I’ve previously quoted some related thoughts from the American writer John Dos Passos. In his younger years, he was a man of the Left, and, like many leftists and some others he was very involved with the Sacco and Vanzetti case. But he was more than a little disturbed by some of those that shared his viewpoint. Describing one protest he attended, he wrote:
From sometime during this spring of 1926 of from the winter before a recollection keeps rising to the surface. The protest meeting is over and I’m standing on a set of steps looking into the faces of the people coming out of the hall. I’m frightened by the tense righteousness of the faces. Eyes like a row of rifles aimed by a firing squad. Chins thrust forward into the icy night. It’s almost in marching step that they stride out into the street. It’s the women I remember most, their eyes searching out evil through narrowed lids. There’s something threatening about this unanimity of protest. They are so sure they are right.

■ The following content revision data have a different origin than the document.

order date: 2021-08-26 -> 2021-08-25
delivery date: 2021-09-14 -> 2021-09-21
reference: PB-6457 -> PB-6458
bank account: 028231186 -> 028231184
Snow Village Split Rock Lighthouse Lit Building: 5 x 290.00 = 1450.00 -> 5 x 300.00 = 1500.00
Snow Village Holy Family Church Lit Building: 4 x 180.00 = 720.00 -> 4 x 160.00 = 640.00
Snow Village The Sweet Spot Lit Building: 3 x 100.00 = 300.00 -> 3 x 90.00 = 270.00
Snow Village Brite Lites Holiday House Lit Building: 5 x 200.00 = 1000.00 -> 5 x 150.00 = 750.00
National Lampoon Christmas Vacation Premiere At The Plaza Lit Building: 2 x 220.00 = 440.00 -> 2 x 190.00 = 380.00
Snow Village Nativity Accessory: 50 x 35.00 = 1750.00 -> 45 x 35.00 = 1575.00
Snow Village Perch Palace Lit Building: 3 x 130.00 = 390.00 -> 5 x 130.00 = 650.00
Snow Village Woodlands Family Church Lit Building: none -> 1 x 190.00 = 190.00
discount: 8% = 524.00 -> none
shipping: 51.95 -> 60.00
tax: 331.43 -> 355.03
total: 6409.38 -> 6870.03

I agree with their protest: I too was horrified by this outrage. I’m not one either to stand by and see injustice done. But do I agree enough? A chill goes down my spine..Whenever I remember the little scene I tend to turn it over in my mind. Why did my hackles rise at the sight of the faces of these good people coming out of the hall?
Was it a glimpse of the forming of a new class conformity that like all class conformities was bent on riding the rest of us?